=== Begin Enclosure ===
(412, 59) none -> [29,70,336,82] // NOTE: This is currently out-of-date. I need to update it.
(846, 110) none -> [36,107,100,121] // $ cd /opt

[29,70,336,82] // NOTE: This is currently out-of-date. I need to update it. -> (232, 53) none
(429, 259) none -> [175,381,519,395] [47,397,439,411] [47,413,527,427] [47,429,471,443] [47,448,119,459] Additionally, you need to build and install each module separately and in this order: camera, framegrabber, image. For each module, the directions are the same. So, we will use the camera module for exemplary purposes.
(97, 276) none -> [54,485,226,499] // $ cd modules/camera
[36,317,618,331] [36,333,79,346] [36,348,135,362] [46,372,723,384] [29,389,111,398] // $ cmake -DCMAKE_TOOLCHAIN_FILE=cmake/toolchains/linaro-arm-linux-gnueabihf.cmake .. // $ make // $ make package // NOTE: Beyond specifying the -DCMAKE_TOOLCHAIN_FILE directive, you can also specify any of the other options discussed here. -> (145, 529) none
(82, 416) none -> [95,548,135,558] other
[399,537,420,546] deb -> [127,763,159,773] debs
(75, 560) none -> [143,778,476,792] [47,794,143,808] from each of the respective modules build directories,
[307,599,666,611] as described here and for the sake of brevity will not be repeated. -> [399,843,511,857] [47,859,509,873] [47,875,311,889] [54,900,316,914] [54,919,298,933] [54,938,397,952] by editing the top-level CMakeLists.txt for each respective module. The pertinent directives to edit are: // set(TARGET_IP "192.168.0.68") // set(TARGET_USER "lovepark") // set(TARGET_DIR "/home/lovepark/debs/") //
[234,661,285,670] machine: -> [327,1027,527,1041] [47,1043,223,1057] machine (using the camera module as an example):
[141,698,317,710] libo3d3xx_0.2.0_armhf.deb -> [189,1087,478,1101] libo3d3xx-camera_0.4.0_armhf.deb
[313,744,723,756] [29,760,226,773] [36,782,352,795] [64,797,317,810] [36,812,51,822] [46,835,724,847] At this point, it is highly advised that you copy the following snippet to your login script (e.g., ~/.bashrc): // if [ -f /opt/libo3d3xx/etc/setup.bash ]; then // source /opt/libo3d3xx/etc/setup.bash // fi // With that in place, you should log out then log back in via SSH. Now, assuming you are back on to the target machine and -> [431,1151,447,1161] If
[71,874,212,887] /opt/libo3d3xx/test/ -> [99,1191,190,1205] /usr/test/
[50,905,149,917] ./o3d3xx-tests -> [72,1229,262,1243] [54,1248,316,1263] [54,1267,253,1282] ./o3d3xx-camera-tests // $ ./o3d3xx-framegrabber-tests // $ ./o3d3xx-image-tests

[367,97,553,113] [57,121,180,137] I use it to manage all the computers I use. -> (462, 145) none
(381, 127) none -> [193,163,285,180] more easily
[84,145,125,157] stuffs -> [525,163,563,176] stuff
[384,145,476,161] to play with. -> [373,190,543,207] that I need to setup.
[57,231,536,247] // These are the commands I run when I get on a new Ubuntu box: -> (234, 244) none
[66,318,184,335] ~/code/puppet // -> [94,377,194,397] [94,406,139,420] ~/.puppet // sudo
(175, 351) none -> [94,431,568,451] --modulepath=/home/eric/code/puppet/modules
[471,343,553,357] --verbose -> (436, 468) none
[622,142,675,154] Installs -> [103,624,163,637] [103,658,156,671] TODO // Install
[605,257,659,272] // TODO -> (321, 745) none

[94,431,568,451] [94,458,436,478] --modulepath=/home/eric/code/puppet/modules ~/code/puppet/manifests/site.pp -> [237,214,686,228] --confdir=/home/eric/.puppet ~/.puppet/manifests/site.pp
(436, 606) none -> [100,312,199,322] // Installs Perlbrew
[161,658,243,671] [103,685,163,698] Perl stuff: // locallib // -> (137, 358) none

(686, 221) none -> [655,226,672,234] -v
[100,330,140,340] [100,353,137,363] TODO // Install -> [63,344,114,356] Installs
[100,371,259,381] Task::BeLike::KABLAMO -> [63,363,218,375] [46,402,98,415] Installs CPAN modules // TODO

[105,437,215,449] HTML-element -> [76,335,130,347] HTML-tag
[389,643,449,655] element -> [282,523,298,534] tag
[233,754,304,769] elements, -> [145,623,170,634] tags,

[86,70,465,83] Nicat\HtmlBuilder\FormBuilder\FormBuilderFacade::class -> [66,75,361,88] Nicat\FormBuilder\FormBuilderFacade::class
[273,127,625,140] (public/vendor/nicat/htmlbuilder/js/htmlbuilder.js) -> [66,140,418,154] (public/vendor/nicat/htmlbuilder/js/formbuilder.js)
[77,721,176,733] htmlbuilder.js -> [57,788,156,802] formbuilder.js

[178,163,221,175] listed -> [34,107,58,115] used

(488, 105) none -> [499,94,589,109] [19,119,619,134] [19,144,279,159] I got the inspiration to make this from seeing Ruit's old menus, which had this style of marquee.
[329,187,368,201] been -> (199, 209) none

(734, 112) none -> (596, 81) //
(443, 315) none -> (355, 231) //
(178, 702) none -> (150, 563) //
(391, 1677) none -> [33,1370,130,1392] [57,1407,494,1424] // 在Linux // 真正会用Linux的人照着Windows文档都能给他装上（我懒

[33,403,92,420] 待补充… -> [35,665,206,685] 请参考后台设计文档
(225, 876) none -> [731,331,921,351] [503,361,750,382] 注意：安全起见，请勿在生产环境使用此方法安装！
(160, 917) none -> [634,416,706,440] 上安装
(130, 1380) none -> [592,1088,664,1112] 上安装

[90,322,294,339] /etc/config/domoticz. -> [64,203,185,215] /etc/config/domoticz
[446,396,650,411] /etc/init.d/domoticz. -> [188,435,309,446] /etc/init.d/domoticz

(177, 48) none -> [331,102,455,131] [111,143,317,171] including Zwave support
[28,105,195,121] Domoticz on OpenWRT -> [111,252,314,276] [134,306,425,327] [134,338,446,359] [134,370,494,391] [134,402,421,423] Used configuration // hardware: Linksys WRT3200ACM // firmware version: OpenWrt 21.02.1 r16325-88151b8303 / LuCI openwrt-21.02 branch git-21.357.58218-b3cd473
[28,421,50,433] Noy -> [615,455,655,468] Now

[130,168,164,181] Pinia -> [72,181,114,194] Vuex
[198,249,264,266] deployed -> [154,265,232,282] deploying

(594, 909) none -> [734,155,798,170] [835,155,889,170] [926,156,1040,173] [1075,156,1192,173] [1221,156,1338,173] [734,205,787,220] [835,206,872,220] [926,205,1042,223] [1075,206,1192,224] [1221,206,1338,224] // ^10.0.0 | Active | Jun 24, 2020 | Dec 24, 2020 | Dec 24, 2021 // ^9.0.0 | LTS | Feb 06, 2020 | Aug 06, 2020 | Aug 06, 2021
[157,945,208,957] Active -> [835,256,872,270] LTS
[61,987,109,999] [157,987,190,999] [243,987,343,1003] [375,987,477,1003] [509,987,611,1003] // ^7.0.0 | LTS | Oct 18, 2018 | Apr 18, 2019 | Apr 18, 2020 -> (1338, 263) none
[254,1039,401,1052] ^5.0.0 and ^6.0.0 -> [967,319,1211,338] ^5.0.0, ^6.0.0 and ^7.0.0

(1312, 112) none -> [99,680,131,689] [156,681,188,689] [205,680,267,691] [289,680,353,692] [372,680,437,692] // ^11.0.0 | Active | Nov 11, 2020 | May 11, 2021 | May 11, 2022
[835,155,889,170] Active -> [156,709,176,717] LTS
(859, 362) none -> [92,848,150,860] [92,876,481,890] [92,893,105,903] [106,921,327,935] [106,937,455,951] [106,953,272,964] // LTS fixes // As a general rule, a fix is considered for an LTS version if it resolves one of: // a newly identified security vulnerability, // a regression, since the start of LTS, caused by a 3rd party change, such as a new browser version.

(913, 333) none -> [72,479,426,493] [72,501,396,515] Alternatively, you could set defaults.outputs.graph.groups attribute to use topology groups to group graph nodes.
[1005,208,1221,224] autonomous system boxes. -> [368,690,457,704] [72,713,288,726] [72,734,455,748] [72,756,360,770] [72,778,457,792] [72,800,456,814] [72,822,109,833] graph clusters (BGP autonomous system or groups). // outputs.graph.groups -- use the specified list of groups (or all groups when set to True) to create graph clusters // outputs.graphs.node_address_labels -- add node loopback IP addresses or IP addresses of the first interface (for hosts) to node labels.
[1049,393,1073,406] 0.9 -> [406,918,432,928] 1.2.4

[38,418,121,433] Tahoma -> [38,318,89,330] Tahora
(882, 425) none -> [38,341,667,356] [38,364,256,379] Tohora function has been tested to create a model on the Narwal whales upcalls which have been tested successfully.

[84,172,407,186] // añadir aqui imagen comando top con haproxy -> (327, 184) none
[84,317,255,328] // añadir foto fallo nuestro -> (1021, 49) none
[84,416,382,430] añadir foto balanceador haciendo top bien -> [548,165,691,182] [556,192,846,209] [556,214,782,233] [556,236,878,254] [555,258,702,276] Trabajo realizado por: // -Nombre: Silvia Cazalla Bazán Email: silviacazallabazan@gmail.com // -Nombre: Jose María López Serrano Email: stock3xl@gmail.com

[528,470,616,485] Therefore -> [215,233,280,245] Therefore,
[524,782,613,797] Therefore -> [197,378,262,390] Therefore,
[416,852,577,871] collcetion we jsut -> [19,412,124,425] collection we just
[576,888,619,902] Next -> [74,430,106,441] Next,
=== End Enclosure ===
**EXERCISE OBJECTIVE:** Your reply should be an exact copy of every line from the line with "[84,317,255,328] // añadir" through the final line of the data, and nothing more.

**TASK ANSWER:**
[84,317,255,328] // añadir foto fallo nuestro -> (1021, 49) none
[84,416,382,430] añadir foto balanceador haciendo top bien -> [548,165,691,182] [556,192,846,209] [556,214,782,233] [556,236,878,254] [555,258,702,276] Trabajo realizado por: // -Nombre: Silvia Cazalla Bazán Email: silviacazallabazan@gmail.com // -Nombre: Jose María López Serrano Email: stock3xl@gmail.com

[528,470,616,485] Therefore -> [215,233,280,245] Therefore,
[524,782,613,797] Therefore -> [197,378,262,390] Therefore,
[416,852,577,871] collcetion we jsut -> [19,412,124,425] collection we just
[576,888,619,902] Next -> [74,430,106,441] Next,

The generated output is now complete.